Comme au bon vieux temps.

 

*

*            *

En un sens, il était difficile de décrire la sensation que j’éprouvais à Eleanor. Un peu comme elle avait du mal à retranscrire ce que cela faisait d’entendre la voix de son père dans sa tête. Bien entendu, elle fut autrefois une Petite Sœur comme les autres, déambulant dans Rapture aux côtés de ce cher Sujet Delta. Mais depuis que sa mère avait anéanti le contrôle mental de Suchong sur son corps, elle avait perdu petit à petit cette habileté. Elle avait les capacités d’une Grande Sœur, mais sans les contraintes qui allaient de pair. Et c’est cela qui faisait sa force.

Pourtant, lorsque je tentai de lui expliquer, elle hocha simplement la tête. Peut-être se souvenait-elle seulement du sentiment que l’on éprouvait.

En revanche, un autre problème se posait désormais à nous. Nous avions réussi, certes : je pouvais sentir l’ADAM, mais cette capacité n’était pas un atout ultime. Je n’avais pas la possibilité de savoir où se trouvait l’ADAM sur le globe, à chaque instant. Il nous fallait quelque chose de plus puissant. Cependant, Eleanor refusa que je m’injecte une dose plus importante, en me faisant comprendre que cela pourrait entraîner des conséquences plus graves sur mon métabolisme. Elle avait raison, bien-sûr, mais je ne voyais pas d’autre choix possible.

Nous cherchâmes une alternative pendant une bonne dizaine de minutes, durant lesquelles Eleanor semblait ailleurs, pendant que j’évoquais les remèdes qui s’offraient à nous. Elle avait le regard dans le vide, comme absorbée par le sujet. Soudain, elle cligna des yeux, claqua des doigts et me fixa d’un œil résolu.

« Je crois que j’ai la solution, lâcha-t-elle.

— Tu en es sûre ? 

— Enfin, ce n’est pas moi qui l’ai trouvée, c’est mon père.

— Vas-y, je t’écoute.

— Nous devons retrouver les autres Petites Sœurs et leur fournir la même solution que tu viens de t’injecter. Et grâce aux laboratoires de Brigid, nous pourrions surveiller plusieurs parties du monde au même moment. »
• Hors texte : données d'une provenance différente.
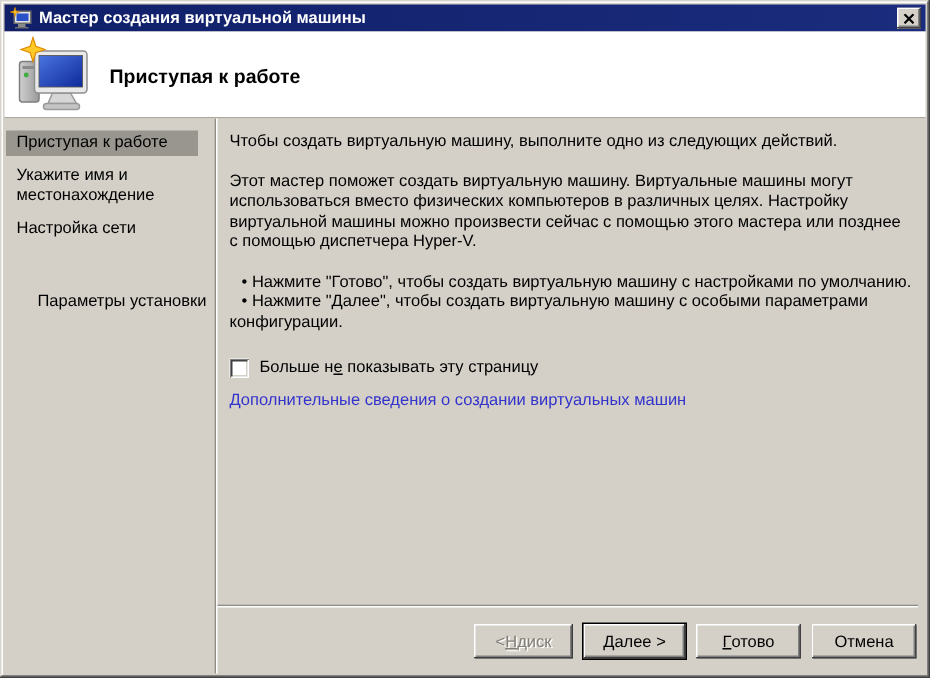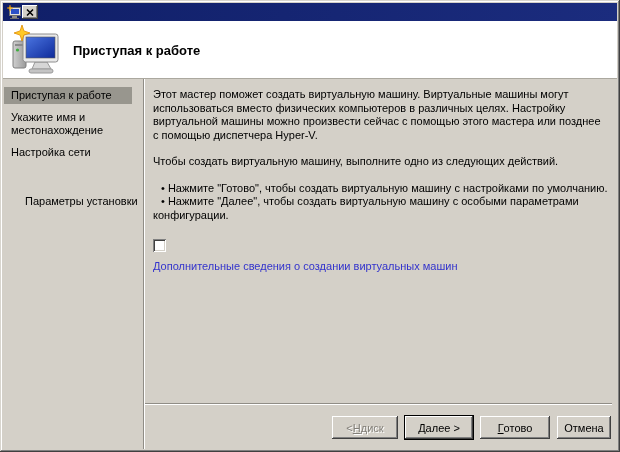--- a/index.html
+++ b/index.html
@@ -51,39 +51,40 @@
   .buttons{position:absolute;right:6px;top:337px;display:flex;gap:7px;align-items:center;}
   .btn{
     height:23px;background:#D4D0C8;border:none;padding:0 2px;
     font-family:"Liberation Sans",sans-serif;font-size:11px;color:#000;
     display:flex;align-items:center;justify-content:center;
     box-shadow: inset -1px -1px 0 #404040, inset 1px 1px 0 #fff, inset -2px -2px 0 #808080;
   }
   .btn-back{width:66px;}
   .btn-next{width:68px;outline:1px solid #000;}
   .btn-finish{width:70px;}
-  .btn-cancel{width:54px;}
+  .btn-cancel{width:70px;}
   .btn.disabled{color:#827F78;text-shadow:1px 1px 0 #fff;}
   .u{text-decoration:underline;}
 </style>
 </head>
 <body>
 
 <div class="window">
 
   <div class="titlebar">
     <span class="titlebar-icon">
       <svg width="16" height="16" viewBox="0 0 16 16">
         <rect x="3.5" y="3.5" width="11" height="8" fill="#E3E3E3" stroke="#6E6E6E"></rect>
         <rect x="5" y="5" width="8" height="5" fill="#2A50C8"></rect>
         <rect x="6" y="12" width="5" height="2" fill="#8A8A8A"></rect>
         <rect x="4" y="14" width="9" height="1" fill="#6E6E6E"></rect>
         <polygon points="7,4 4.6,4.6 4,7 3.4,4.6 1,4 3.4,3.4 4,1 4.6,3.4" fill="#FFC928" stroke="#E08A00" stroke-width="0.5"></polygon>
       </svg>
     </span>
+    <span class="titlebar-text">Мастер создания виртуальной машины</span>
     <button class="close-btn">
       <svg width="8" height="7" viewBox="0 0 8 7">
         <path d="M1 0.5 L7 6.5 M7 0.5 L1 6.5" stroke="#000" stroke-width="1.5"></path>
       </svg>
     </button>
   </div>
 
   <div class="header">
     <span class="header-icon">
       <svg width="52" height="52" viewBox="0 0 52 52">
@@ -114,27 +115,28 @@
 
     <div class="sidebar">
       <div class="nav-item selected">Приступая к работе</div>
       <div class="nav-item">Укажите имя и местонахождение</div>
       <div class="nav-item">Настройка сети</div>
       <div class="nav-item indent">Параметры установки</div>
     </div>
     <div class="v-divider"></div>
 
     <div class="content">
+      <p>Чтобы создать виртуальную машину, выполните одно из следующих действий.</p>
       <p>Этот мастер поможет создать виртуальную машину. Виртуальные машины могут использоваться вместо физических компьютеров в различных целях. Настройку виртуальной машины можно произвести сейчас с помощью этого мастера или позднее с помощью диспетчера Hyper-V.</p>
-      <p>Чтобы создать виртуальную машину, выполните одно из следующих действий.</p>
       <div class="bullet"><span>•</span> <span>Нажмите "Готово", чтобы создать виртуальную машину с настройками по умолчанию.</span></div>
       <div class="bullet"><span>•</span> <span>Нажмите "Далее", чтобы создать виртуальную машину с особыми параметрами конфигурации.</span></div>
 
       <div class="checkbox-row">
         <span class="checkbox"></span>
+        <label><span>Больше н</span><span class="u">е</span><span> показывать эту страницу</span></label>
       </div>
 
       <a class="link">Дополнительные сведения о создании виртуальных машин</a>
     </div>
 
     <div class="footer-sep"></div>
 
     <div class="buttons">
       <button class="btn btn-back disabled" disabled="">
           <span>&lt; </span>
A l’écoute de sa proposition, je me frottai le crâne. Pour être honnête, ce n’était pas une si mauvaise idée. Mais cela supposait de convaincre nos anciennes amies de rejoindre notre aventure, ce qui n’était pas gagné d’avance. Cette idée induisait aussi un autre problème : il fallait toutes les retrouver, dans chaque endroit du monde où elles se trouvaient.

Mais lorsque je soumis ce problème à l’évaluation d’Eleanor, alors même que je pensais la décevoir, je fus bouche-bée de voir un large sourire se dessiner sur son visage.

« Pour ça aussi, j’ai une solution ».